2. Free users will have access to the GPT store, the memory function, the browse function, and advanced data analysis
GPTs are custom chatbots created by OpenAI and ChatGPT Plus users to help enable more specific conversations and tasks. Now, many more users can access them in the GPT Store.
Additionally, free users will be able to use ChatGPT’s memory functionality, which makes it a more useful and helpful tool by giving it a sense of continuity. Also being added to the no-cost plan are ChatGPT’s vision capabilities, which let you converse with the bot about uploaded items like images and documents. The browse function allows you to search through previous conversations more easily.
ChatGPT’s abilities have improved in quality and speed in 50 languages, supporting OpenAI’s aim to bring its powers to as many people as possible.
3. GPT-4o will be available in API for developers
OpenAI’s latest model will be available for developers to incorporate into their AI apps as a text and vision model. The support for GPT-4o’s video and audio abilities will be launched soon and offered to a small group of trusted partners in the API.
4. The new ChatGPT desktop app
OpenAI is releasing a desktop app for macOS to advance its mission to make its products as easy and frictionless as possible, wherever you are and whichever model you’re using, including the new GPT-4o. You’ll be able to assign keyboard shortcuts to do processes even more quickly.

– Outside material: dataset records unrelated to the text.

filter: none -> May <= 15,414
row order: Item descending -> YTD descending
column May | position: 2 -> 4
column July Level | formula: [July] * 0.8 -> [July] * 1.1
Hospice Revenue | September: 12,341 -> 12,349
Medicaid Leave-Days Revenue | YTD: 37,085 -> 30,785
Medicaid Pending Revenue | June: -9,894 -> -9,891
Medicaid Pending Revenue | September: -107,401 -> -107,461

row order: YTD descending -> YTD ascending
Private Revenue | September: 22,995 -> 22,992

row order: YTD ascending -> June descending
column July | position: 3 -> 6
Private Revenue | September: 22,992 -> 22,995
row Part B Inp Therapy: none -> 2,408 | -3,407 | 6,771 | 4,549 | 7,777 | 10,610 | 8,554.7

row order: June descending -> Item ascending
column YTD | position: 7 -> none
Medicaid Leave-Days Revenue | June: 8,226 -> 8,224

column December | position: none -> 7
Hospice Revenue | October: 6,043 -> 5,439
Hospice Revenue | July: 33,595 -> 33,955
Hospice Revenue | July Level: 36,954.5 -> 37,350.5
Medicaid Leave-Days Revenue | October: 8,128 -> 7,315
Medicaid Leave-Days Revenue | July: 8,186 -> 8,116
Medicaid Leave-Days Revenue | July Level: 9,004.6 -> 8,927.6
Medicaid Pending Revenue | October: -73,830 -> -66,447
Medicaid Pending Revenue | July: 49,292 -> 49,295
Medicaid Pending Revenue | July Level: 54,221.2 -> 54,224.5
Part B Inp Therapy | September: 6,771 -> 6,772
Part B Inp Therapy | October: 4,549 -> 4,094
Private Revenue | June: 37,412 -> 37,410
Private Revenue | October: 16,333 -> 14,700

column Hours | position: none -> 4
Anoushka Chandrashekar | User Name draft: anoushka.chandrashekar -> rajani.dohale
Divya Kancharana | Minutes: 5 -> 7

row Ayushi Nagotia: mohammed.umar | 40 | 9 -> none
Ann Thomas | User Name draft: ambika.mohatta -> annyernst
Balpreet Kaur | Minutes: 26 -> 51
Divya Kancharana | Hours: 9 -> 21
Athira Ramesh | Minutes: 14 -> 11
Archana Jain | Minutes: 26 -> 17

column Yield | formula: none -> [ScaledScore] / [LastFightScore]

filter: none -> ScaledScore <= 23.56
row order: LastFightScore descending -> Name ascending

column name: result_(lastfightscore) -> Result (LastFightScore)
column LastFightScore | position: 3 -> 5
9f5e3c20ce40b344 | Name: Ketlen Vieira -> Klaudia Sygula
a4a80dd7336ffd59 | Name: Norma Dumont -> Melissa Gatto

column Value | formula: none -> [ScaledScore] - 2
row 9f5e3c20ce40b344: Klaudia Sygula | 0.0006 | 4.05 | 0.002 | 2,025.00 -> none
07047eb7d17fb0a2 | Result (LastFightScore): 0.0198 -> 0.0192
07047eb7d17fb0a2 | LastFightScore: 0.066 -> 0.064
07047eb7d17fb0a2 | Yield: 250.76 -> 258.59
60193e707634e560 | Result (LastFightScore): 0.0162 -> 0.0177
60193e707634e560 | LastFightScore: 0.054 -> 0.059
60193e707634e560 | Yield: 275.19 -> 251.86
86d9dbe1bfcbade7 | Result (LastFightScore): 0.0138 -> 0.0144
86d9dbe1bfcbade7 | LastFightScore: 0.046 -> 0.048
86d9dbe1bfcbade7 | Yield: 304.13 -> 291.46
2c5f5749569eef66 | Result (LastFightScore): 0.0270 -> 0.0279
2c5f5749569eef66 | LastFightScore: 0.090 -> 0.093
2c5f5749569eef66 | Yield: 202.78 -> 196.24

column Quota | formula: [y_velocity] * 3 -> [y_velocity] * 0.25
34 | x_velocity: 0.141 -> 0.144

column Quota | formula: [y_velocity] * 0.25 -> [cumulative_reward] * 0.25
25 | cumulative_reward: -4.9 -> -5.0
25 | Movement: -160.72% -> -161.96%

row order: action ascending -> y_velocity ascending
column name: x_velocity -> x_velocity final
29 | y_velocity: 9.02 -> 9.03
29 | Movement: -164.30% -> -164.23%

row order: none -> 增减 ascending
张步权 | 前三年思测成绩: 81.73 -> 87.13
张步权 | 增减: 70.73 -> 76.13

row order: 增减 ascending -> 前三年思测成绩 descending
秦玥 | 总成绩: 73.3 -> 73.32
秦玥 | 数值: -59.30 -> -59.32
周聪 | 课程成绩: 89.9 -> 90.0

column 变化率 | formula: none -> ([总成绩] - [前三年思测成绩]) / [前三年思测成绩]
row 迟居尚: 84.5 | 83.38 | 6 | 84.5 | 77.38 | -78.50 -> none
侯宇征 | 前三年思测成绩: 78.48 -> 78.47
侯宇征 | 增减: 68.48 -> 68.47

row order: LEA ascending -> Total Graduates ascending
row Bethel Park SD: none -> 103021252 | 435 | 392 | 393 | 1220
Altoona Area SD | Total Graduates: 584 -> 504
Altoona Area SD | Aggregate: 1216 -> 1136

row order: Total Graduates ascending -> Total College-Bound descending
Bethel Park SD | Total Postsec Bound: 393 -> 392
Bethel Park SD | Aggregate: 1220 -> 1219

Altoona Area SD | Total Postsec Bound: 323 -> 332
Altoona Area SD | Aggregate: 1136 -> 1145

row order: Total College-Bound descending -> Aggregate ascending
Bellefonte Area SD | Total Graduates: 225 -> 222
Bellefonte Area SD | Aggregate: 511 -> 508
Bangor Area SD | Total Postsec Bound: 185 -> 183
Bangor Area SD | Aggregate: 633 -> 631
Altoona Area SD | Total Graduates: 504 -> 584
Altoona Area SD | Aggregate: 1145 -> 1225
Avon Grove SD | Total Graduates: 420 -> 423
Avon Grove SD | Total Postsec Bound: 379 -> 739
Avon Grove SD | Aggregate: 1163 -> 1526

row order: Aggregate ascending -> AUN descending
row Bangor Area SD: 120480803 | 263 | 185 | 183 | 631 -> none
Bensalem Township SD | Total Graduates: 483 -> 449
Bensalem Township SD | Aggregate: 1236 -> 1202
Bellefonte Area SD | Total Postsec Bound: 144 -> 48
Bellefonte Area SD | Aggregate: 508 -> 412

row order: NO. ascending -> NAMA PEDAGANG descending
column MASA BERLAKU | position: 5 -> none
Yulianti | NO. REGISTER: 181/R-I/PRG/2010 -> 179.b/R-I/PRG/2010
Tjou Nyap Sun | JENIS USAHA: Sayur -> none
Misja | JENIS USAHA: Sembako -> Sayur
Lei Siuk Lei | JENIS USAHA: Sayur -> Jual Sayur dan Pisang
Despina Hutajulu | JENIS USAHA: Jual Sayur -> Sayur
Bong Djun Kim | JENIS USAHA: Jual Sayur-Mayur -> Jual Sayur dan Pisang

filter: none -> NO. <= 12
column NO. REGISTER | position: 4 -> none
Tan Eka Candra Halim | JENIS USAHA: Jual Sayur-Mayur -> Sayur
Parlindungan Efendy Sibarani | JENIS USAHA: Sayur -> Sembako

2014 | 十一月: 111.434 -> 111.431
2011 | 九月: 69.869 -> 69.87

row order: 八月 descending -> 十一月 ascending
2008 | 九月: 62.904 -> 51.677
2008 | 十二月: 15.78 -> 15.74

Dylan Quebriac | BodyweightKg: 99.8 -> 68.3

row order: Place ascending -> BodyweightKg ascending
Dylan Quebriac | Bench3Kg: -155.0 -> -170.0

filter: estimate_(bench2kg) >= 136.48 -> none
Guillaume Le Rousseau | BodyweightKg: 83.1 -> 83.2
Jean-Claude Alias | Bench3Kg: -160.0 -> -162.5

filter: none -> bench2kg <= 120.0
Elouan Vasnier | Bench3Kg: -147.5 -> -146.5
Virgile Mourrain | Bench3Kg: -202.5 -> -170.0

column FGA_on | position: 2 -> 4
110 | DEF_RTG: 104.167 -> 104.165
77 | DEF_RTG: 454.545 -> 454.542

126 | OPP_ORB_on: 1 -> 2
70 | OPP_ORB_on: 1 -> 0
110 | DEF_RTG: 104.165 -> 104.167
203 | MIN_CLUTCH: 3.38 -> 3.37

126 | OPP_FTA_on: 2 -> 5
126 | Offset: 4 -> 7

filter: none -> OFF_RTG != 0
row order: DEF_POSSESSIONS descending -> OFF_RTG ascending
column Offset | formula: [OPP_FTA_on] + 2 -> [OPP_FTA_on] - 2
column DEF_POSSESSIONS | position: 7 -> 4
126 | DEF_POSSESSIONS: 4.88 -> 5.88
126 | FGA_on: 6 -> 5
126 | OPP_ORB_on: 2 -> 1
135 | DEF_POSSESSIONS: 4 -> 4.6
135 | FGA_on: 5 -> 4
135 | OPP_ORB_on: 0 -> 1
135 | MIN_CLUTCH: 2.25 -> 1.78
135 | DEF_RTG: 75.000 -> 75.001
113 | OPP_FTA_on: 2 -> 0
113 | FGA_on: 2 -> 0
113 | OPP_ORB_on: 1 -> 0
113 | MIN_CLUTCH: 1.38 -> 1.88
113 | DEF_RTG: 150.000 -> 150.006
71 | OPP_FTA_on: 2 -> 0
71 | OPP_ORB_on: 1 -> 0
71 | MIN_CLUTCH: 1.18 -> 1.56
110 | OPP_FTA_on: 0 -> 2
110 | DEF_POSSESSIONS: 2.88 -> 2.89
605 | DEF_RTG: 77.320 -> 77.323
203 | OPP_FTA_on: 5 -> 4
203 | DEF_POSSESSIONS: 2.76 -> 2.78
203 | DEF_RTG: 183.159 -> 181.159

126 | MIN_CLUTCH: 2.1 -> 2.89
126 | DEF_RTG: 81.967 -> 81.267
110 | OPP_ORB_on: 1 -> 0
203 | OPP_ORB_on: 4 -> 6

According to OpenAI, the desktop app is available to ChatGPT Plus users now and will be available to more users in the coming weeks. It sports a similar design to the updated interface in the mobile app as well.
5. A refreshed ChatGPT user interface
ChatGPT is getting a more natural and intuitive user interface, refreshed to make interaction with the model easier and less jarring. OpenAI wants to get to the point where people barely focus on the AI and for you to feel like ChatGPT is friendlier. This means a new home screen, message layout, and other changes.
6. OpenAI’s not done yet
The mission is bold, with OpenAI looking to demystify technology while creating some of the most complex technology that most people can access. Murati wrapped up by stating that we will soon be updated on what OpenAI is preparing to show us next and thanking Nvidia for providing the most advanced GPUs to make the demonstration possible.
OpenAI is determined to shape our interaction with devices, closely studying how humans interact with each other and trying to apply its learnings to its products. The latency of processing all of the different nuances of interaction is part of what dictates how we behave with products like ChatGPT, and OpenAI has been working hard to reduce this. As Murati puts it, its capabilities will continue to evolve, and it’ll get even better at helping you with exactly what you’re doing or asking about at exactly the right moment.